George Jones Museum
What makes the George Jones Museum so entertaining is that you don't need to be a fan of George Jones's music to enjoy it.
George Glenn Jones (1931-2013), nicknamed "Possum" because of his turned-up nose, was a Classic Country superstar who lived the honky tonk life: hardscrabble childhood, prison time, drunken hijinks, multiple marriages (including one to Tammy Wynette), a failed theme park, hit songs about depressing subjects, a near-fatal car crash, and a final conversion to Jesus. He was unburdened by the gravitas of contemporaries such as Johnny Cash, or the social lumber of Willie Nelson or Charlie Daniels. George Jones was free to be paranoid, drunk, and crazy -- and he did it with style.
Toward the end of his life George was honest about his reckless living, and his misadventures are cited in many of the museum's exhibits (In fact, everything mentioned in this field review is mentioned in the museum). One display, for example, notes that George performed sober for the first time in 1984. That was when he was 53 years old.
Quirky exhibits abound. There's a scrawled note from George "heavily under the influence of cocaine" that he left on his windshield when he parked his car on the sidewalk in front of Nashville's airport. George politely asks that the car not be disturbed because he'll be back in a couple of days. "Amazingly," the exhibit concludes, when George returned "the car was where he left it with the engine still running."
Perhaps the most iconic item in the museum is a John Deere riding lawnmower, recalling the time that George's brother-in-law locked George in a room and took away his car keys until he sobered up. Instead, George climbed out a window and rode his lawnmower eight miles to the nearest liquor store (It took him 90 minutes). A framed painting shows a triumphant George slowly motoring back home, with a fifth of Jack Daniels in a paper bag, closely followed by a sheriff's police car.

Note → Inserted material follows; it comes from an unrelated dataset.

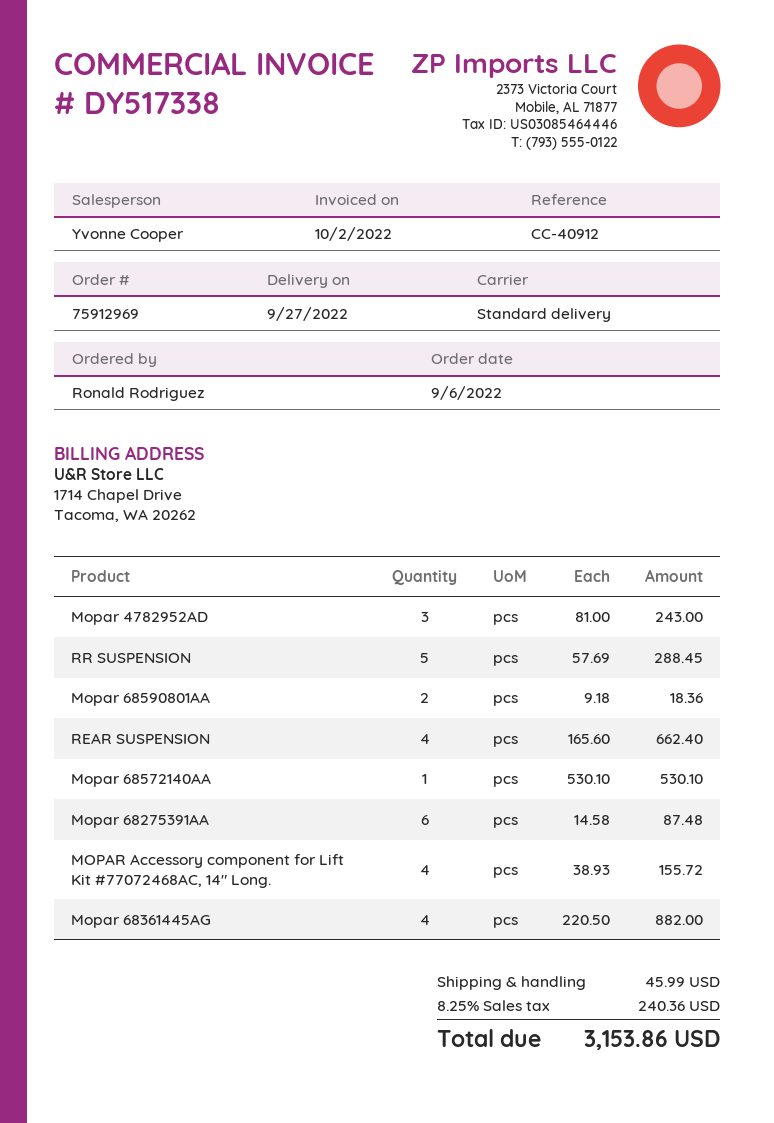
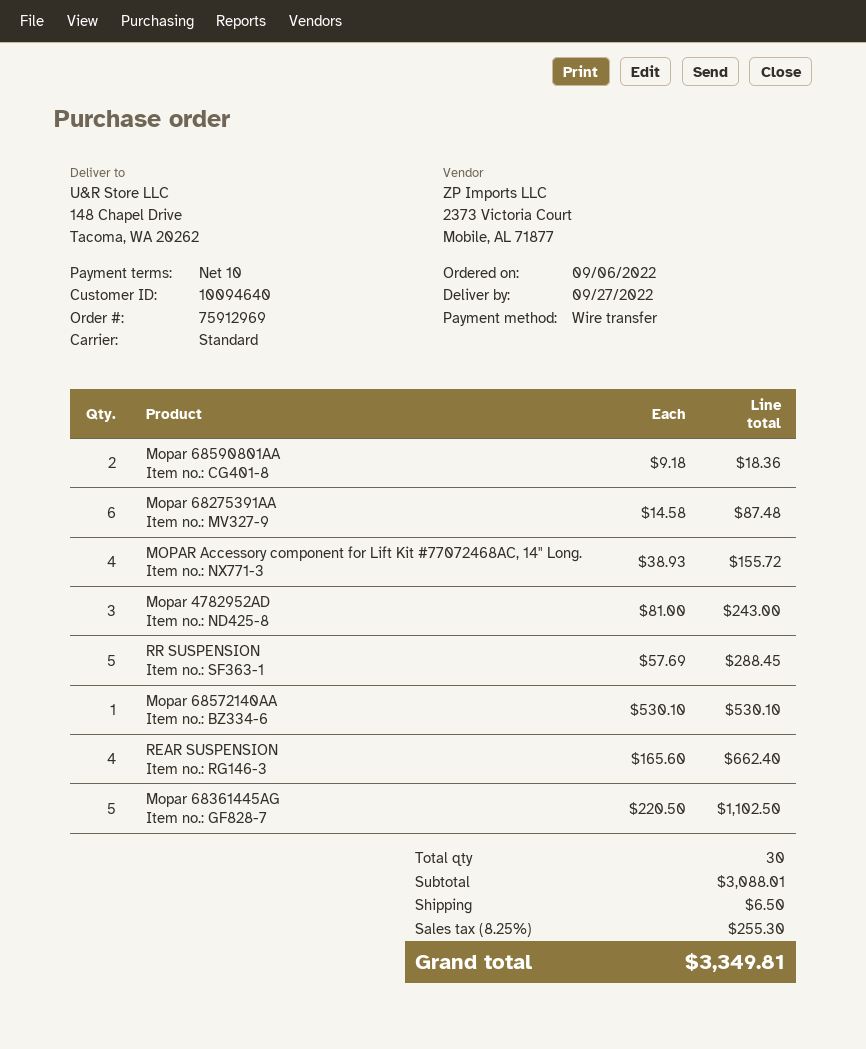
Mopar 68361445AG: 4 x 220.50 = 882.00 -> 5 x 220.50 = 1102.50
shipping: 45.99 -> 6.50
tax: 8.25% = 240.36 -> 8.25% = 255.30
total: 3153.86 -> 3349.81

Then there's the "Did you know?" showcase. "George kept movie reels in the trunk of his car and no one knows why," is one exhibit. Another states, "In the 1970s George had several close calls with the Mafia and he was afraid they were plotting to kill him." This is displayed with a newspaper from the day Lee Harvey Oswald was shot.

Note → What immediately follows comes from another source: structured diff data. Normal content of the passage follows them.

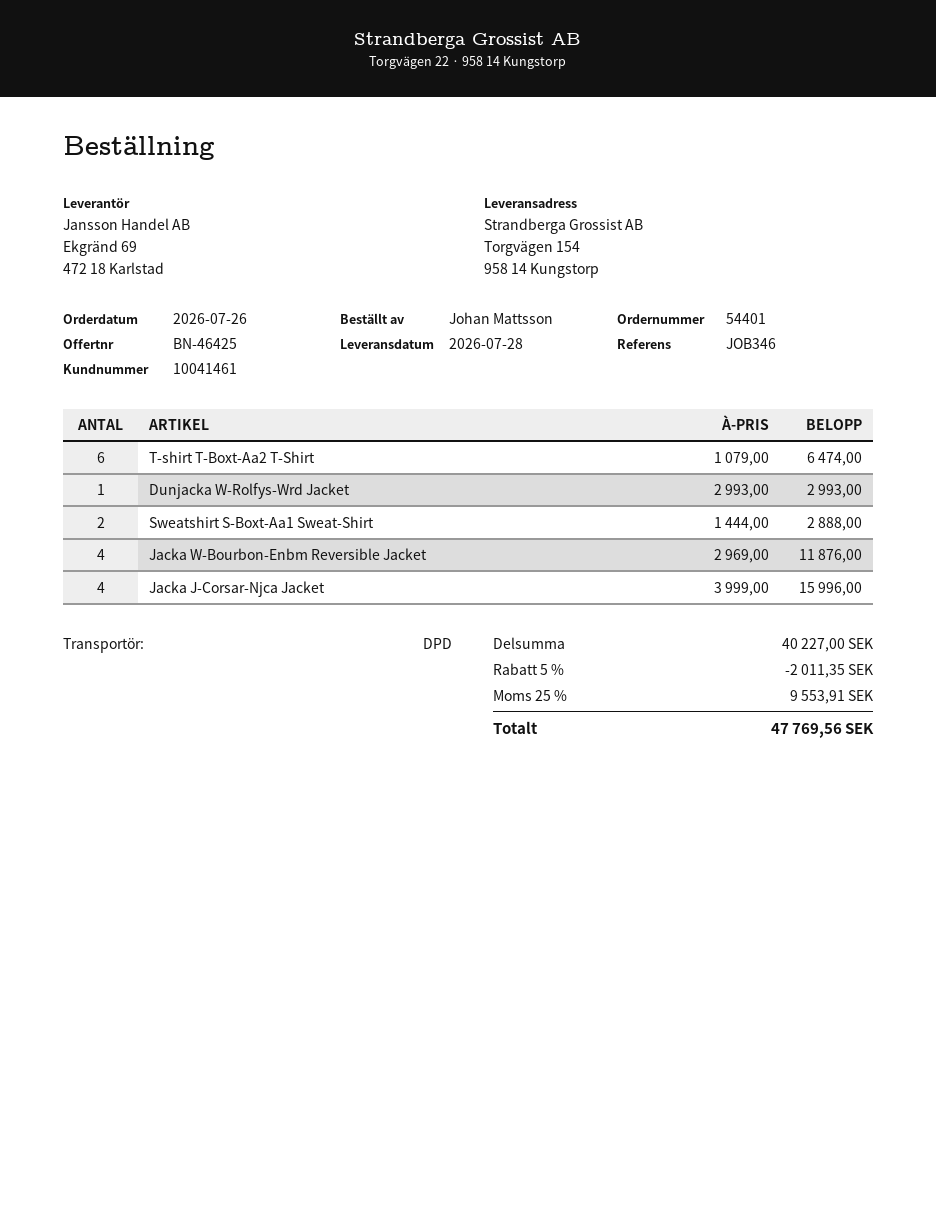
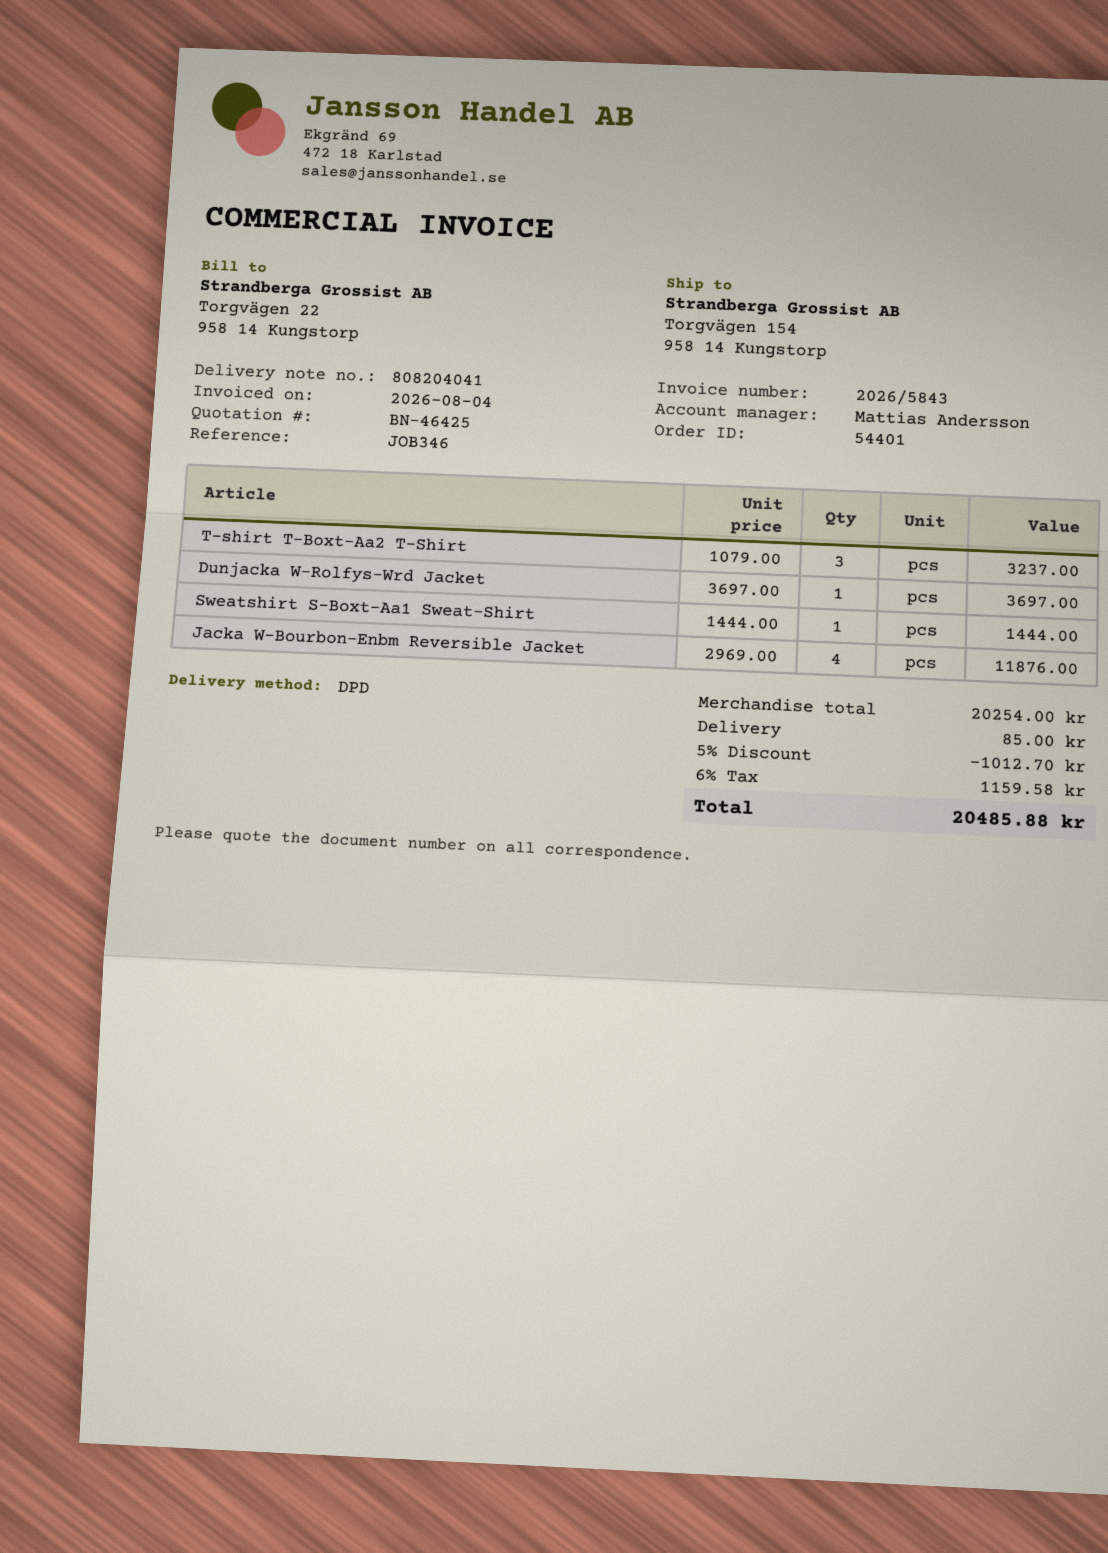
T-shirt T-Boxt-Aa2 T-Shirt: 6 x 1079.00 = 6474.00 -> 3 x 1079.00 = 3237.00
Dunjacka W-Rolfys-Wrd Jacket: 1 x 2993.00 = 2993.00 -> 1 x 3697.00 = 3697.00
Sweatshirt S-Boxt-Aa1 Sweat-Shirt: 2 x 1444.00 = 2888.00 -> 1 x 1444.00 = 1444.00
Jacka J-Corsar-Njca Jacket: 4 x 3999.00 = 15996.00 -> none
subtotal: 40227.00 -> 20254.00
discount: 5% = 2011.35 -> 5% = 1012.70
shipping: none -> 85.00
tax: 25% = 9553.91 -> 6% = 1159.58
total: 47769.56 -> 20485.88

Woven through all of this is George's music, and even if you're unfamiliar with George Jones hits, you'll know them by the time you leave the museum, which plays them continuously. His first #1, "White Lightning," took 83 attempts to record "because George was intoxicated." His signature song, "He Stopped Loving Her Today," which the museum presents as the "Greatest Country Record of All Time," was honored with multiple awards that George later sold at a garage sale "during one of [his] drug-induced hazes." According to the song's exhibit, George never wanted to record it because he thought the song was "too depressing" and "morbid." At the time he had just been released from a psycho ward.
If the purpose of a museum is to stimulate a thirst for knowledge, then the George Jones Museum is a rousing success. Who wouldn't want to learn more about a guy who once got so drunk that he flushed $1,200 down a toilet? Or who was so strung-out on drugs that he developed an alter-ego named "Deedoodle the Duck"?
Despite repeated pledges of reform and sobriety, George didn't stop drinking until he was nearly 70 years old, after he'd smashed his car into a bridge while drunk. It put him in a coma for a week. The museum obligingly displays a battered chunk of the bridge, and the tattered leather jacket that George had to be cut out of by paramedics (he wasn't wearing his seat belt), and a "get well" fax sent to him by Keith Richards.
After that, George Jones finally settled down, preferring to be the first act at concerts so that he could leave early and go back to his hotel and watch TV (He loved old episodes of Bonanza). He was given a medal by George W. Bush at the White House, and received a fan letter from Supreme Court Justice Clarence Thomas. His last song, unfinished when he died, was titled "Thank God for Jesus." The museum displays its hand-written lyrics, with its ominous references to natural disasters and Judgment Day.
The George Jones Museum opened in 2015, on the second anniversary of his death. Although George was nearly killed by booze, the museum sells 100-proof George Jones-brand "White Lighting" moonshine, and boasts of having Nashville's longest bar on its rooftop (This was positioned in news reports as George "owning" liquor rather than liquor owning him). The museum is overseen by his widow (his fourth and final wife), who, in another Classic Country touch, often stops by for friendly visits with fans.